↓↓↓
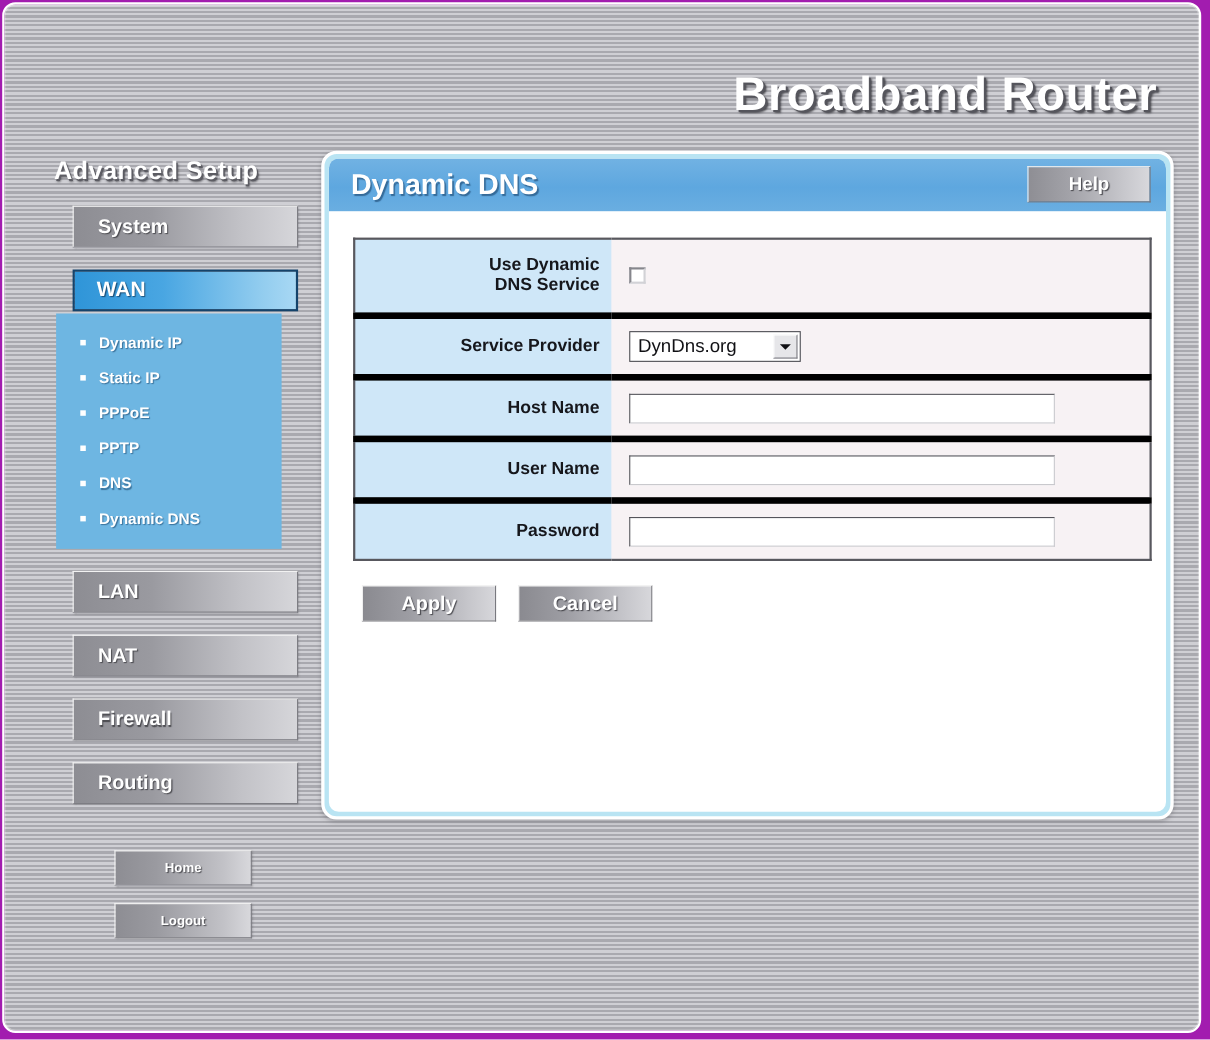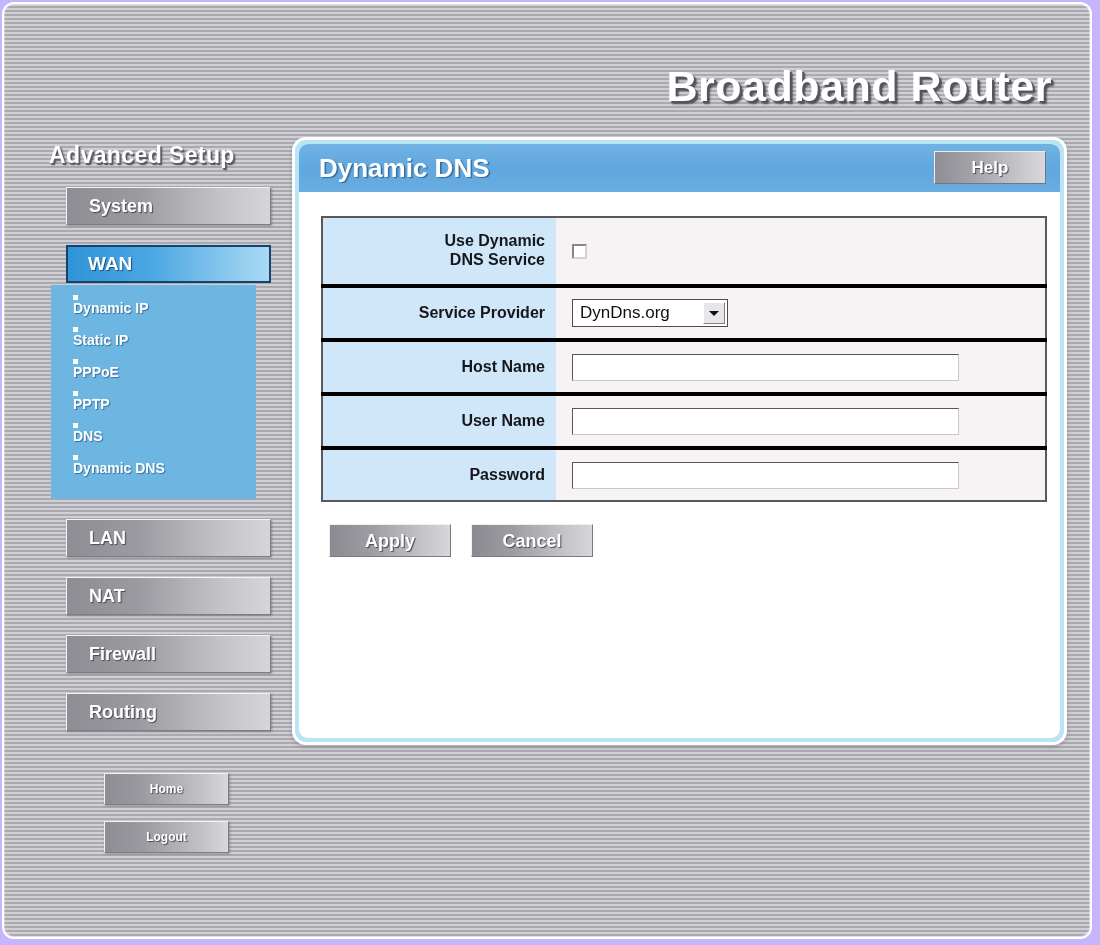"Broadband Router" #screen { background: #c4b5fd -> #a21caf }
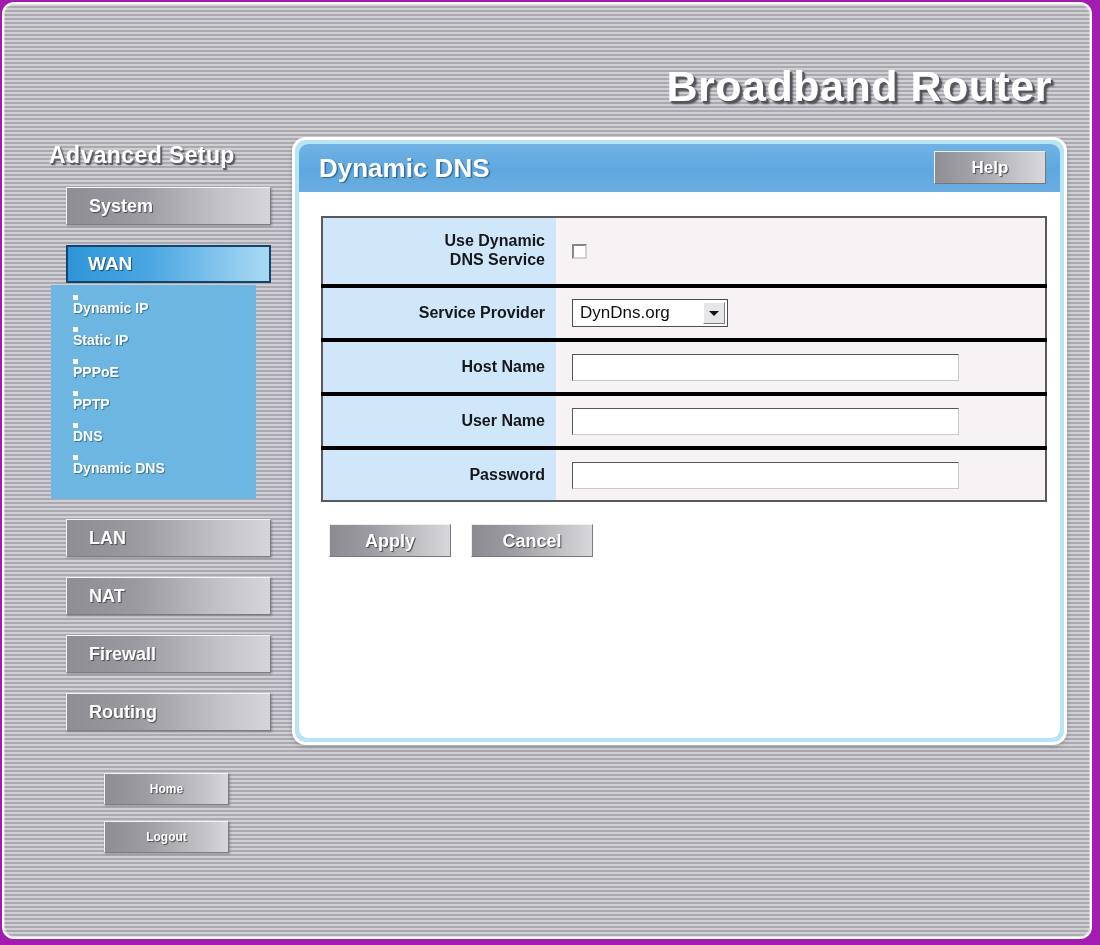"Use Dynamic" .form-table td { border-bottom: 4px solid #000000 -> 6px solid #000000 }
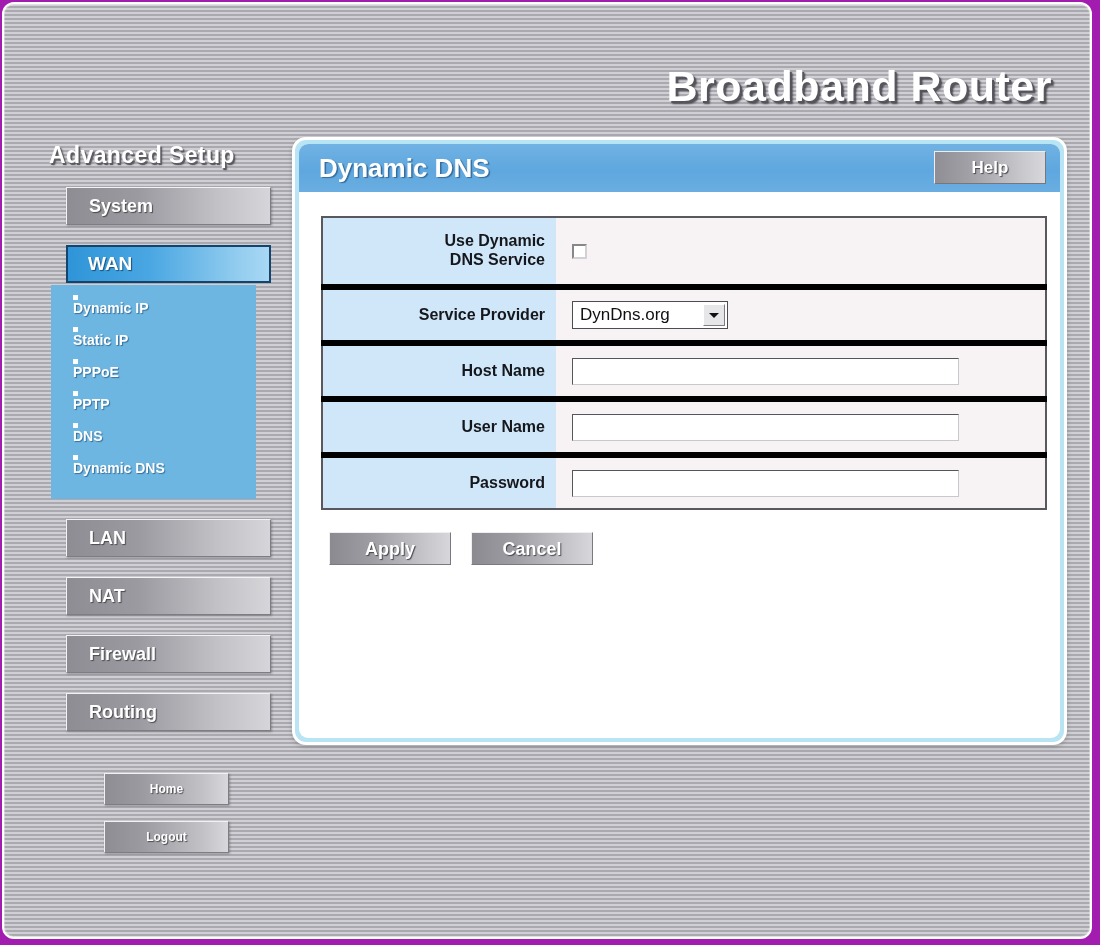"Dynamic IP" .submenu-item { align-items: none -> center; flex-direction: column -> none }
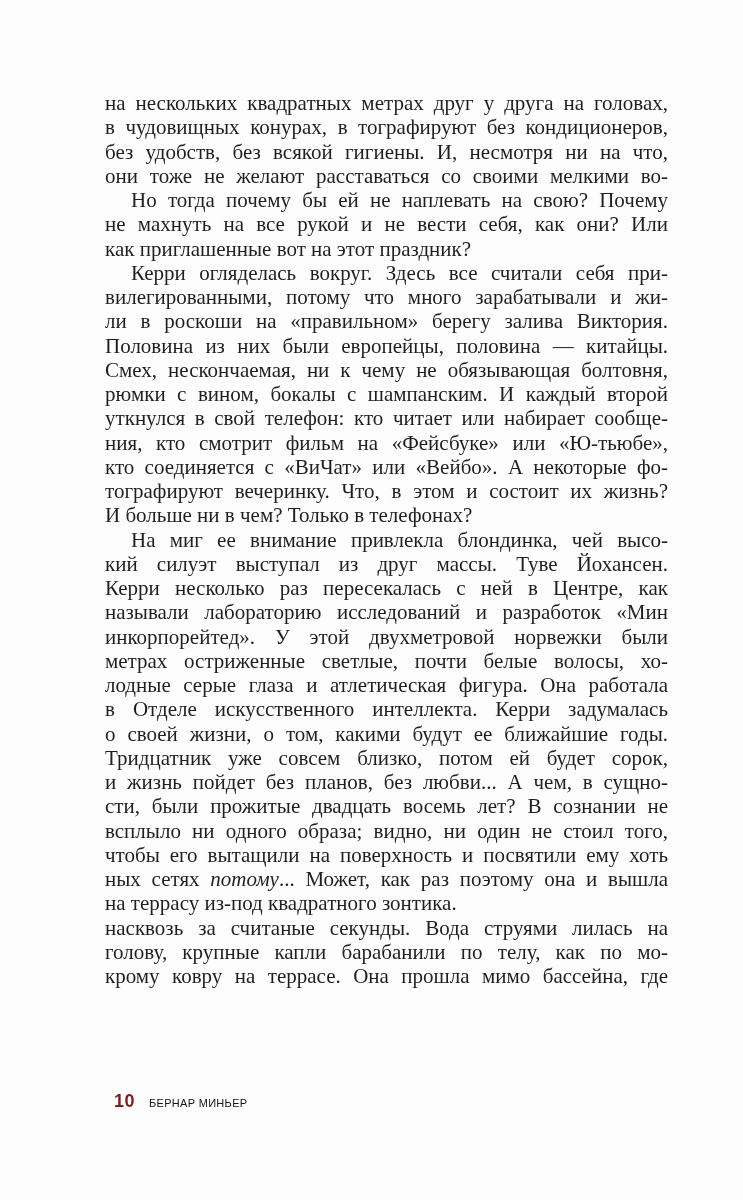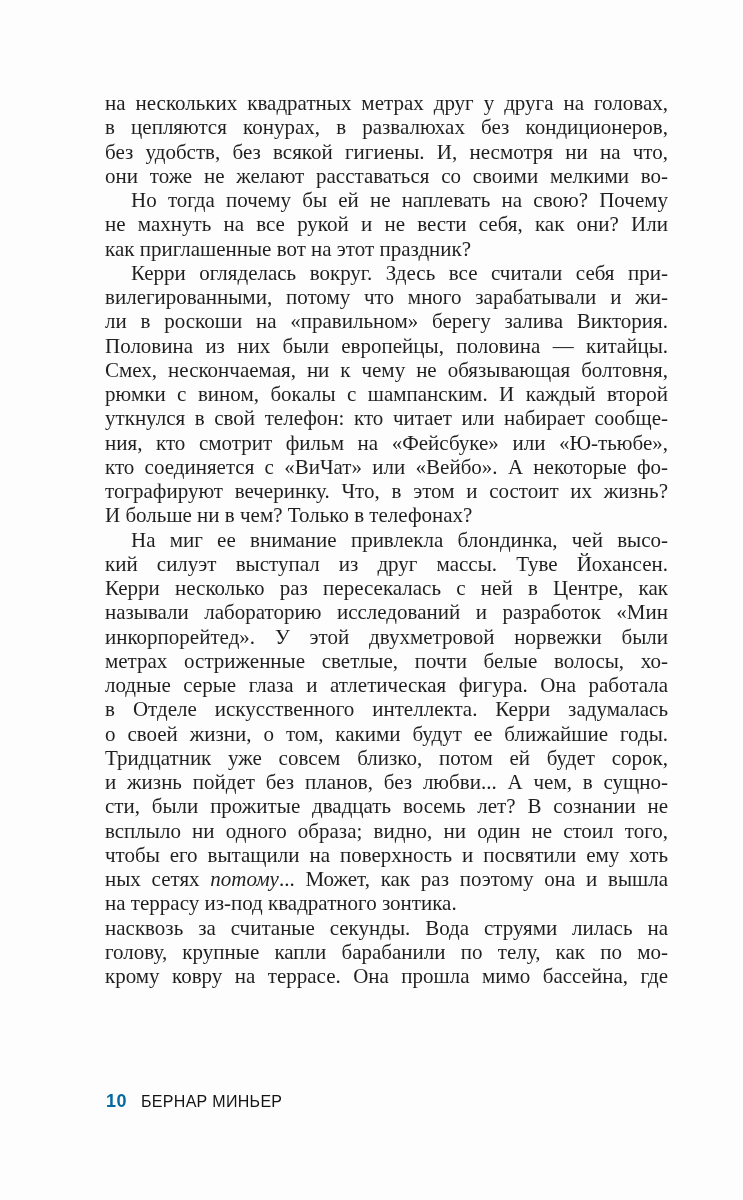"в цепляются конурах, в развалюхах" div.ln { text: цепляются конурах, в развалюхах -> чудовищных конурах, в тографируют }
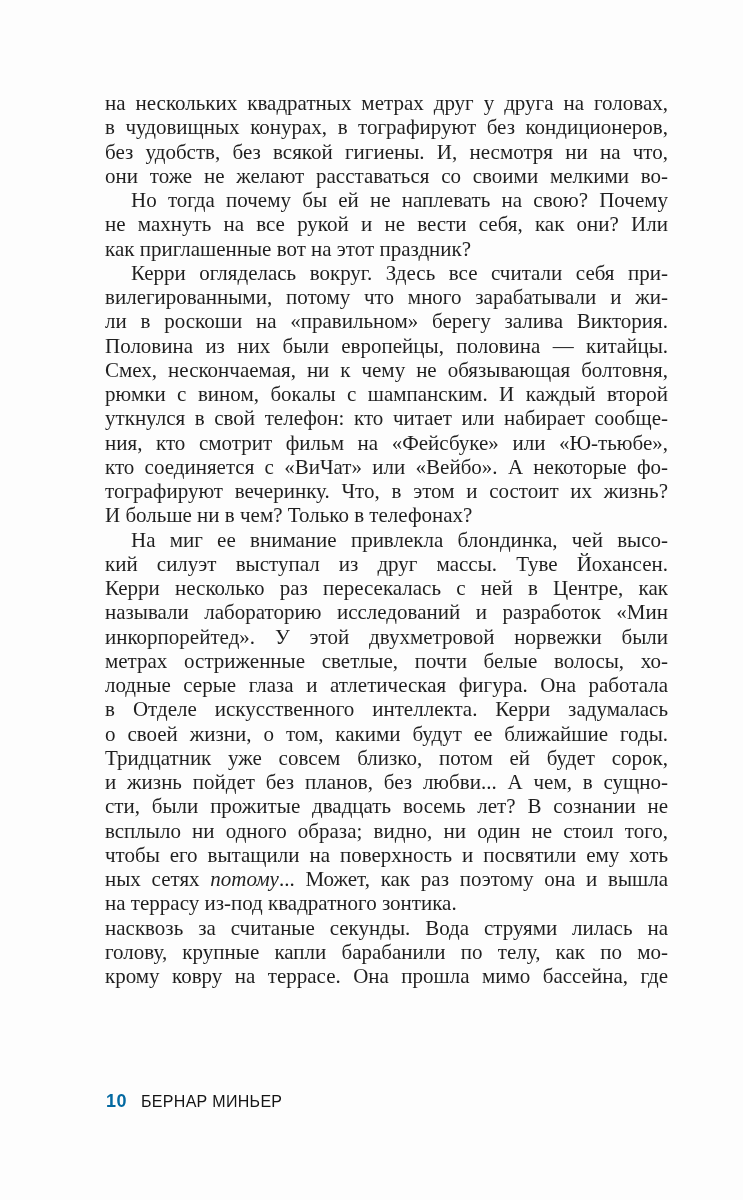"10" .footer .num { color: #0369a1 -> #7f1d1d; margin-left: none -> 8px }
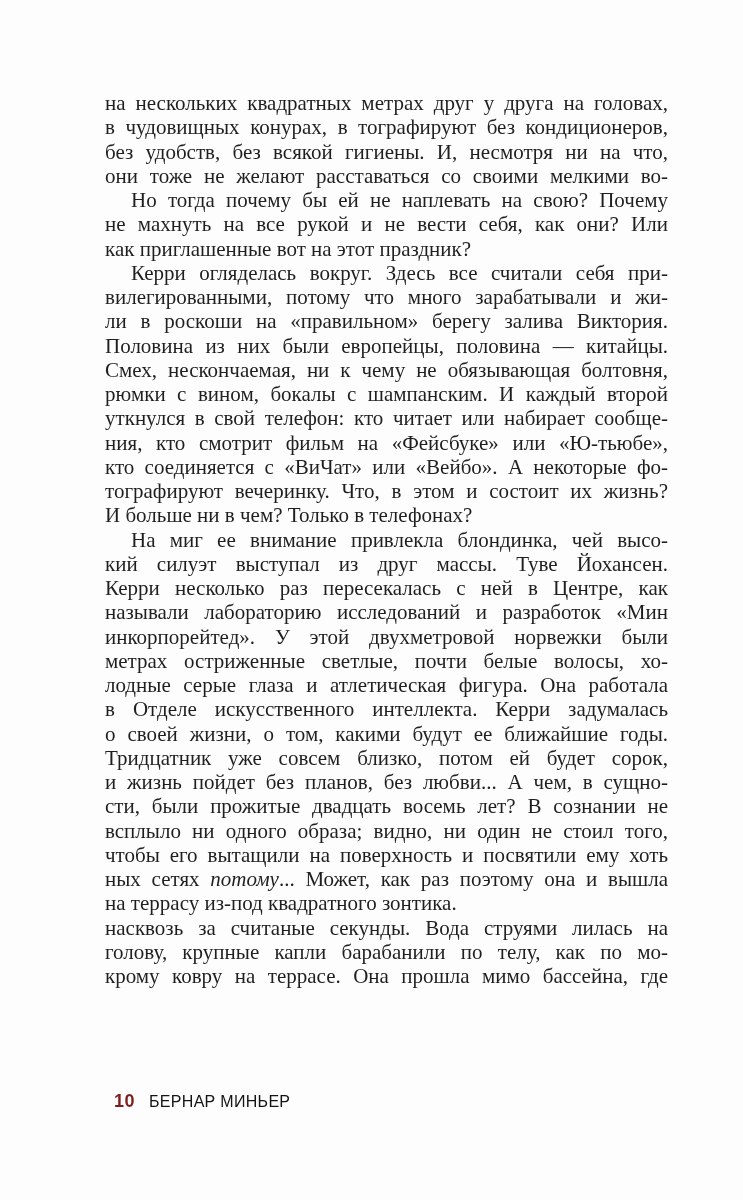"БЕРНАР МИНЬЕР" .footer .author { font-size: 16px -> 11px }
↑↑↑
▶ TASK OBJECTIVE
Beginning with the first line of the records, write out every line up to and including the one with "align-items: none ->", exactly, and omit all pictures.

▶ OUTPUT FOR THIS EXERCISE
"Broadband Router" #screen { background: #c4b5fd -> #a21caf }
"Use Dynamic" .form-table td { border-bottom: 4px solid #000000 -> 6px solid #000000 }
"Dynamic IP" .submenu-item { align-items: none -> center; flex-direction: column -> none }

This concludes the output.